Opinion
November 15, 1957
Present — Foster, P.J., Bergan, Coon, Halpern and Gibson, JJ.
Appeal by defendant Bernarr MacFadden Foundation, Inc., from a judgment of the Supreme Court entered in Broome County upon a jury verdict of $7,500 in favor of the plaintiff. Appellant owned and operated a health resort and employed the defendant, Dr. Herman E. Schorr. Plaintiff registered at the resort and paid for her care and treatment. While she was being examined by Dr. Schorr upon an examination table, the table gave way or tilted in such a manner that plaintiff slid down and her head became wedged between the table and the wall, injuring her neck and chest. When a nurse attempted to extricate her from her predicament, plaintiff injured her knee. The case was submitted to the jury on the theory of res ipsa loquitur. Defendant presented no evidence in explanation of the accident. The examination table consisted of three sections, a head section, a center section and a foot section, and its base was permanently attached to the floor by screws. The head section and the foot section could be raised or lowered or could be locked in a fixed position by a mechanical device. The entire table could be tilted or locked in a fixed position. The table was clearly in the exclusive control of defendant. While plaintiff was lying on her back, with all sections of the table in a level position, it is undisputed that either the head section or the whole table suddenly tilted, causing plaintiff to slide head first and sustain injuries.

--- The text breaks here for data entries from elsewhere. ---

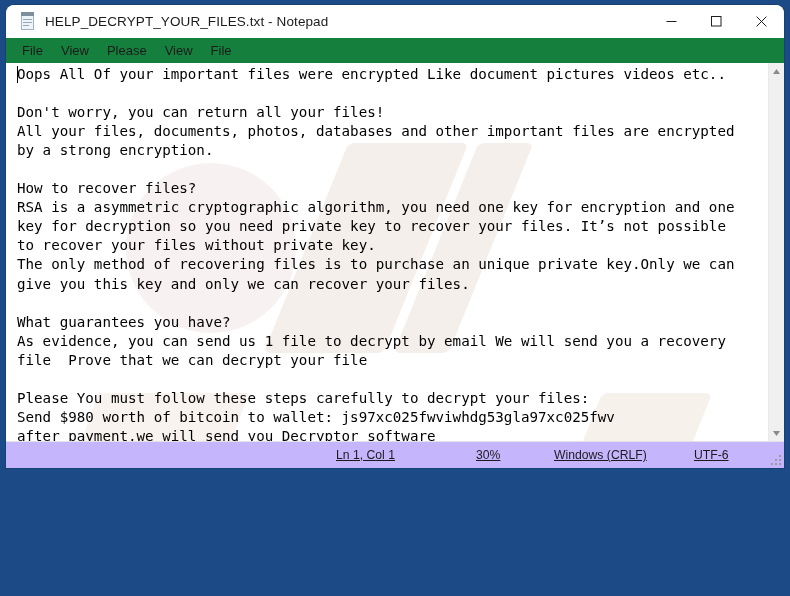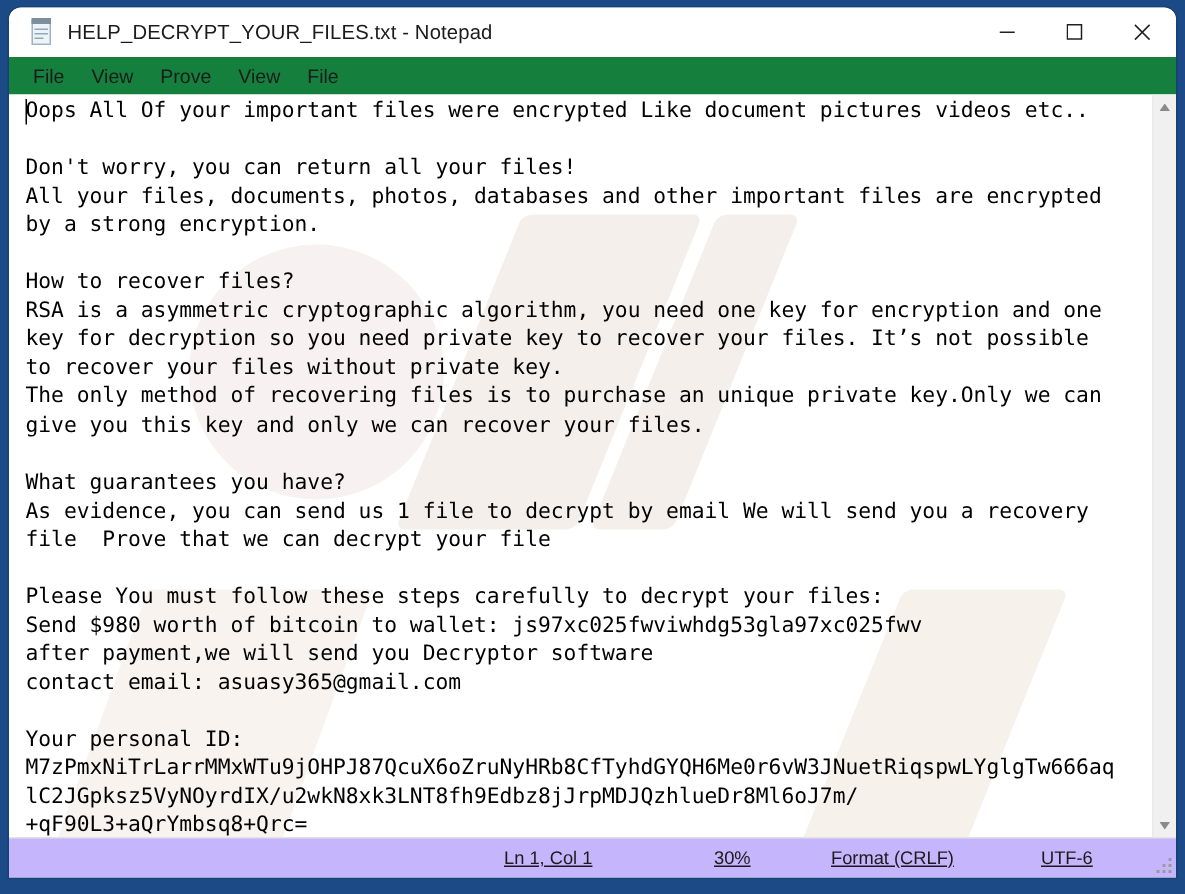--- a/index.html
+++ b/index.html
@@ -28,7 +28,7 @@
     left: 6px;
     top: 5px;
     width: 778px;
-    height: 580px;
+    height: 463px;
     background: #ffffff;
     border-radius: 8px 8px 0 0;
     box-shadow: 0 0 0 1px rgba(0,0,0,0.12);

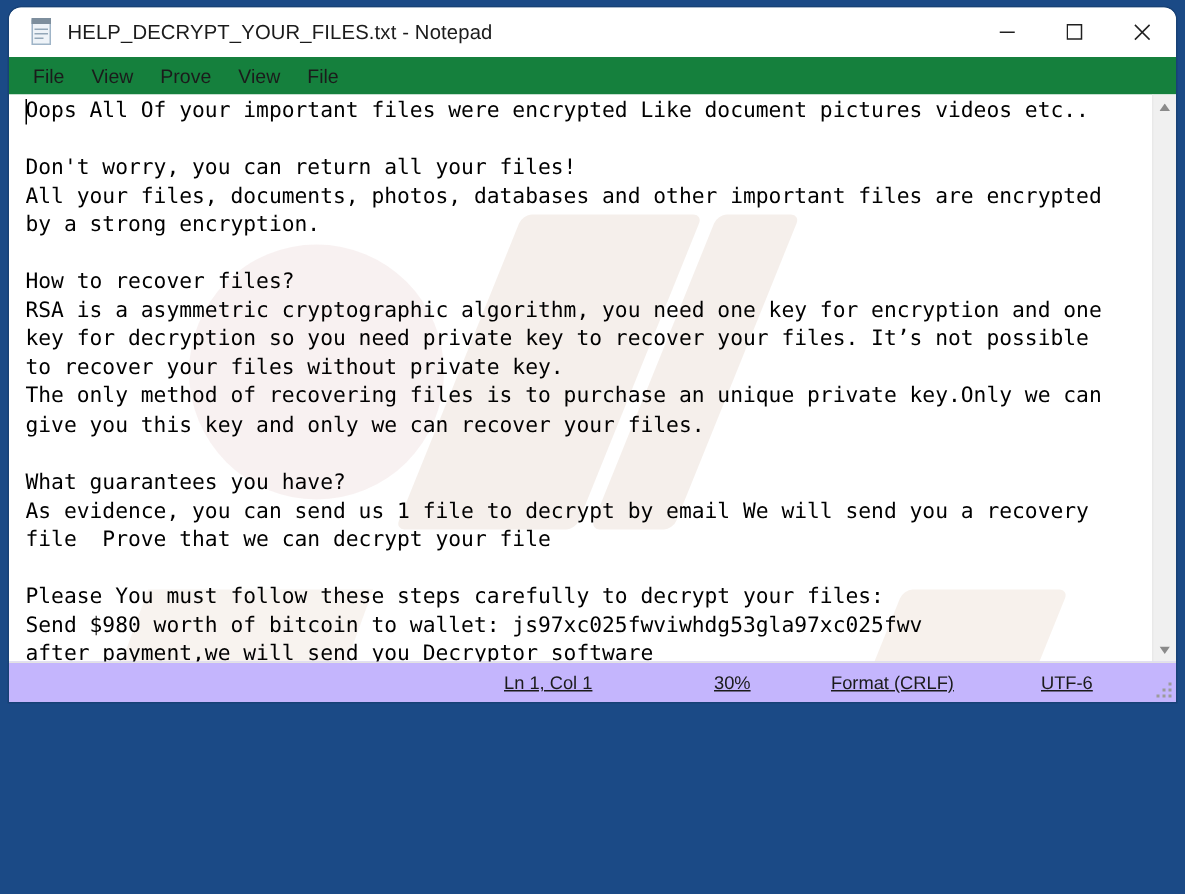--- a/index.html
+++ b/index.html
@@ -308,7 +308,7 @@
   <div class="menubar">
     <div class="menu-item">File</div>
     <div class="menu-item">View</div>
-    <div class="menu-item">Prove</div>
+    <div class="menu-item">Please</div>
     <div class="menu-item">View</div>
     <div class="menu-item">File</div>
   </div>

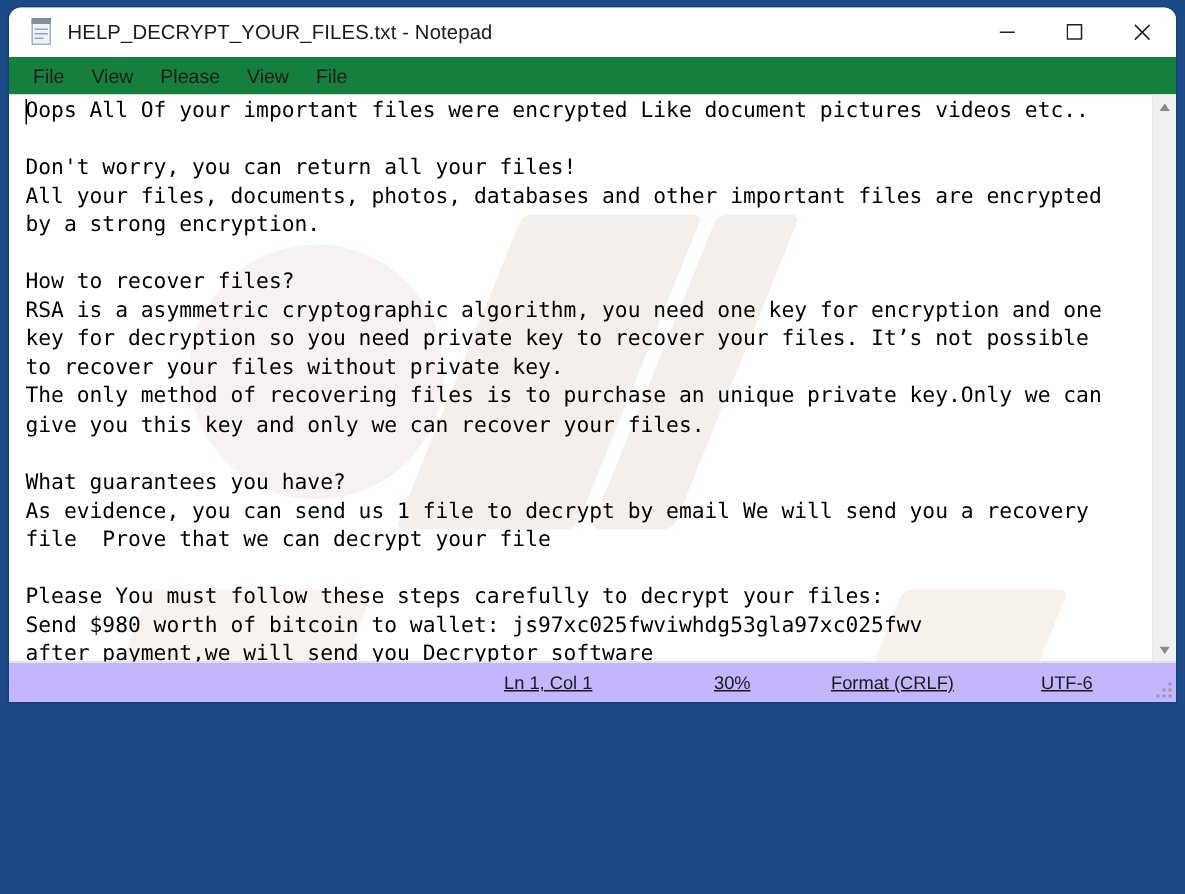--- a/index.html
+++ b/index.html
@@ -370,7 +370,7 @@
     <div class="status-spacer"></div>
     <div class="status-cell status-ln">Ln 1, Col 1</div>
     <div class="status-cell status-zoom">30%</div>
-    <div class="status-cell status-eol">Format (CRLF)</div>
+    <div class="status-cell status-eol">Windows (CRLF)</div>
     <div class="status-cell status-enc">UTF-6</div>
     <span class="grip">
       <i style="left:8px; top:0px;"></i>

The inference is inescapable that either the table sections were not properly locked in position or that the mechanical parts of the table were defective. The case was properly submitted to the jury, and the evidence sustains the verdict. The plaintiff sustained serious and painful injuries, with some permanency in the knee injury. The verdict may not be said to be excessive. Judgment unanimously affirmed, with costs.